By 2011, the University’s $700 million renovation of the 12 undergraduate residential colleges will be complete. And, if the Yale Corporation gives the go-ahead, two new colleges, carrying a $600 million price tag, may be on their way as well.

But, as of now, no detailed plans have emerged for a similar expansion in graduate student housing.

“Our graduate student housing is from 50 to 80 years old, and it was designed at a time when graduate students lived in styles that no longer pertain,” Graduate School Dean Jon Butler said.

Graduate students living on campus primarily reside in HGS, Hadley Hall and apartments owned by the University and Butler said new housing could be built on Science Hill to reflect the distribution of the graduate student population. Any new housing would be an improvement over existing housing, he said.

When demand exceeds supply

The increase in demand for housing is due to the growing number of international students at Yale, the desire for a social community among graduate students and the ease of on-campus living.

There were 866 applications for 65 vacancies in on-campus apartments and 555 applications for 320 vacancies in on-campus dormitories during the 2007-2008 school year, Director of Graduate and Professional Student Housing George Longyear said. Longyear said demand has exceeded supply of on-campus housing for the past five years, but exact numbers for earlier years are unavailable.

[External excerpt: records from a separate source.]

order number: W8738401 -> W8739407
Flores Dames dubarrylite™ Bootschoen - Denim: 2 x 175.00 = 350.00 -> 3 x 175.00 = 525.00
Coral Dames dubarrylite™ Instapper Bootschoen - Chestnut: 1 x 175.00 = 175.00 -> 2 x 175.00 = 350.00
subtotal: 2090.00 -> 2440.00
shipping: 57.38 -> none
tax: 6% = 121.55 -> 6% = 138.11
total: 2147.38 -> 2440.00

The University currently houses a lower percentage of its graduate and professional students than almost ever before. According to Yale’s Office of Institutional Research, in the 1982-1983 school year, the first year for which numbers are available, 25.9 percent of full-time graduate and professional students lived in University housing. In the 2006-2007 school year, just 15.4 percent of students were housed on-campus.

Director of the Office of Student Life at the Graduate School’s MacDougal Center Lisa Brandes said international students have a more difficult time than American students in finding off-campus housing, and so are more drawn to University-operated properties.

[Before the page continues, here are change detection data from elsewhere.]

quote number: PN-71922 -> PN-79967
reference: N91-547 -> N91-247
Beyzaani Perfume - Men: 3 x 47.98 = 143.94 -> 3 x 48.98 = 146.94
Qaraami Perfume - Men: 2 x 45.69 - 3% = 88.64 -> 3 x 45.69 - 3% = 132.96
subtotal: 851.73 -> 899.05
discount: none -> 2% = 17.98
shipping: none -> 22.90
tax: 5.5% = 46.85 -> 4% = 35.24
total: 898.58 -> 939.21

“Can you imagine coming from a foreign country and having to find an apartment? They can’t come and visit, they can’t come in the summer and look for an apartment,” Brandes said.

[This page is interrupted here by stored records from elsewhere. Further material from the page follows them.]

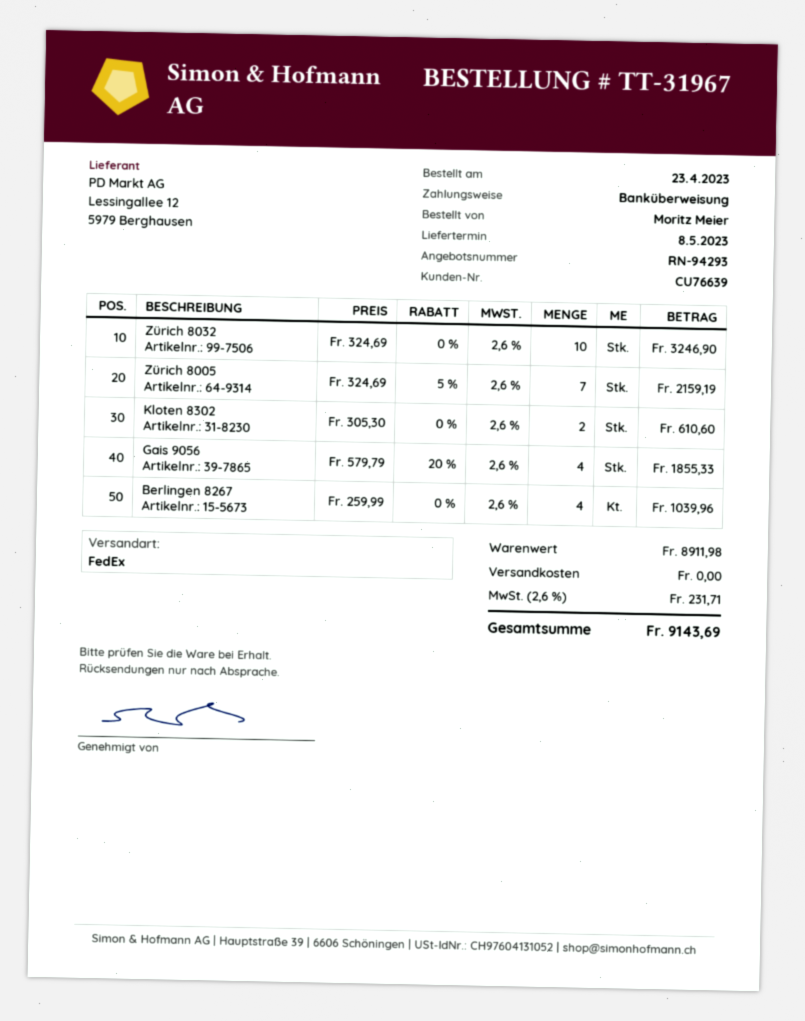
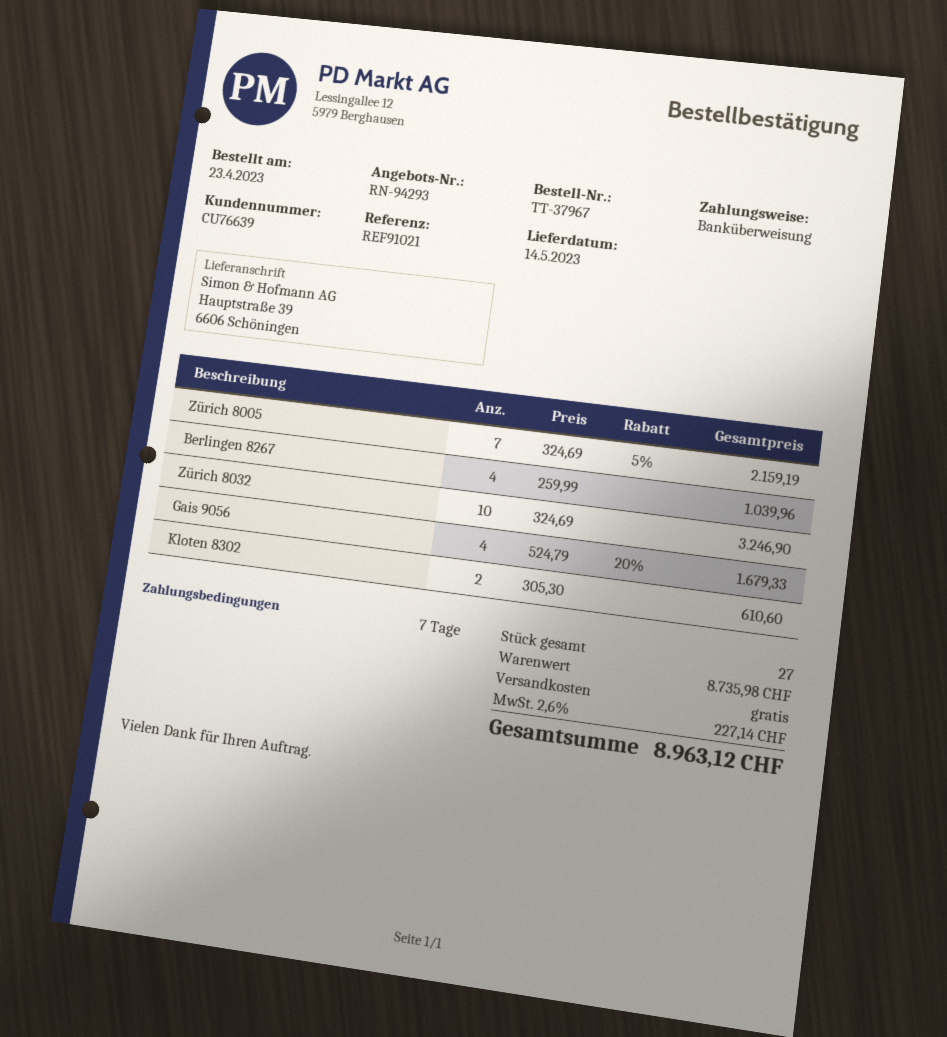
order number: TT-31967 -> TT-37967
delivery date: 2023-05-08 -> 2023-05-14
Gais 9056: 4 x 579.79 - 20% = 1855.33 -> 4 x 524.79 - 20% = 1679.33
subtotal: 8911.98 -> 8735.98
tax: 2.6% = 231.71 -> 2.6% = 227.14
total: 9143.69 -> 8963.12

The number of international students within the Graduate School and all professional schools within Yale has increased almost 3 percent since the 1996-1997 school year, according to the OIR.

‘A slap in the face’

At the tail end of the undergraduate college renovations, some graduate students interviewed said the fact that HGS has never undergone the same type of large-scale renovation as many other facilities at Yale and the lack of plans for new housing in the near future indicate that graduate and professional students are an afterthought to University administrators.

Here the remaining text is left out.